C'est alors qu'apparaît une nouvelle figure féminine, celle d'Aliénor Champlain, actrice, pour le coup, vraiment célèbre. Dilemme bien connu : on regrette la femme qu'on n'a plus et on désire celle qu'on n'a pas encore. Comme beaucoup d'actrices intéressées par l'argent, elle s'est retrouvée dans les bras d'un certain Pierre-Noël Le Fur (ce nom me dit quelque chose), habitué à claquer du fric pour épater la galerie. Plus tard, Antoine exprime son agacement envers la technologie moderne de communication et récite quelques principes des Droits de l'Homme.
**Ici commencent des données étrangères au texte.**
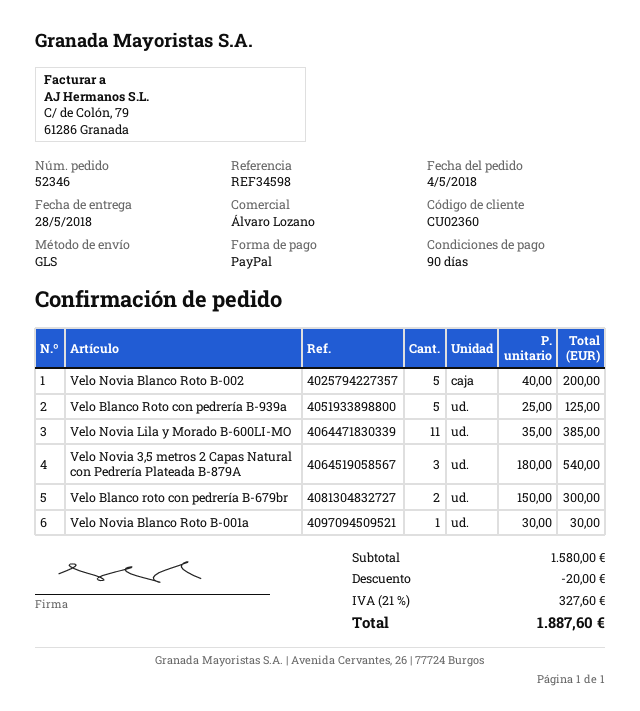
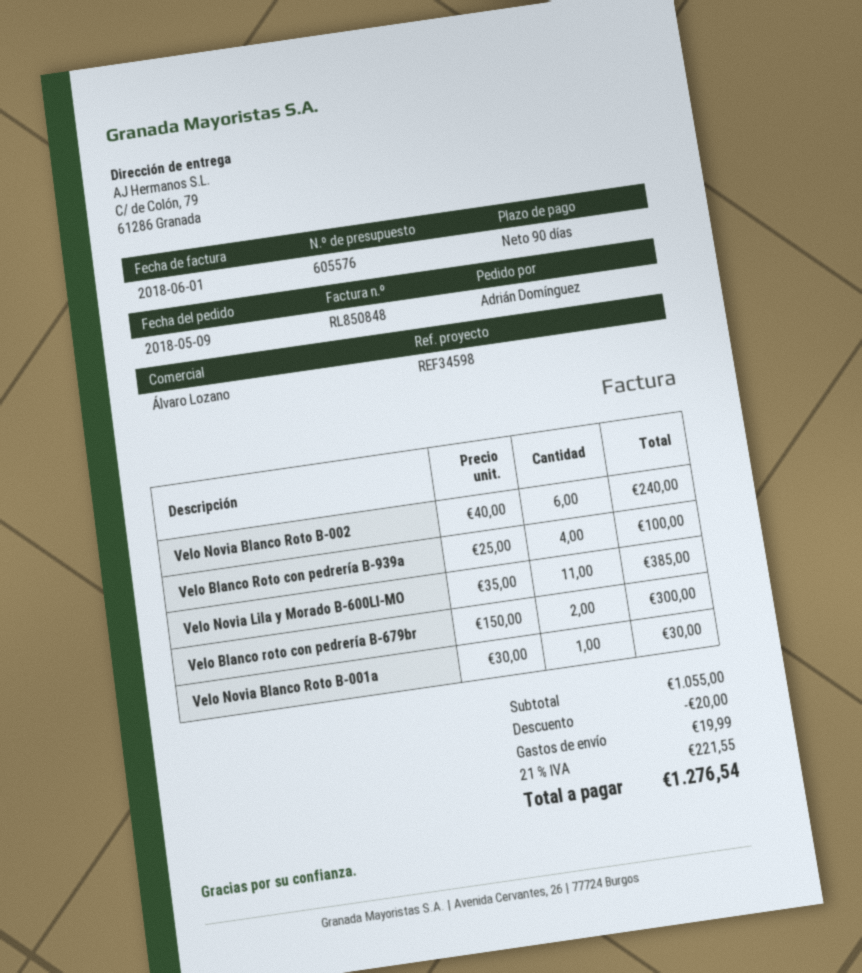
order date: 2018-05-04 -> 2018-05-09
Velo Novia Blanco Roto B-002: 5 x 40.00 = 200.00 -> 6 x 40.00 = 240.00
Velo Blanco Roto con pedrería B-939a: 5 x 25.00 = 125.00 -> 4 x 25.00 = 100.00
Velo Novia 3,5 metros 2 Capas Natural con Pedrería Plateada B-879A: 3 x 180.00 = 540.00 -> none
subtotal: 1580.00 -> 1055.00
shipping: none -> 19.99
tax: 21% = 327.60 -> 21% = 221.55
total: 1887.60 -> 1276.54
Il faut dire qu'il a de qui tenir en tant que fils de « Nelson Mac Pola ». Alors Elvira lui revient en tête (est-ce celle qui fit l'objet de son dernier livre : J'étais derrière toi ?). Le problème de la double culture se pose à nouveau : on le traitait de « bounty » quand il était enfant (nom plutôt mignon en soi, c'est bon les Bounty). La France n'est pas non plus ce pays idéal, comme le croient ses cousines, concernant le racisme notamment. Il cite Frédéric Beigbeder et son roman L'Amour dure trois ans. Mais il oublie parfois le contexte culturel dans lequel il se trouve. L'écriture est belle et maîtrisée, les références nombreuses et intéressantes, bien que Nicolas Fargues n'invente pas, comme l'a fait B.E.Ellis, une langue avec ses codes, capable de traduire une culture. J'étais derrière toi avait été écrit dans l'urgence, ici la langue est presque trop appliquée. La fin est romantique, un peu vague. Dans Beau Rôle, tout est bien qui finit bien, malgré le retour possible d'importuns, voire celui de la femme jadis aimée.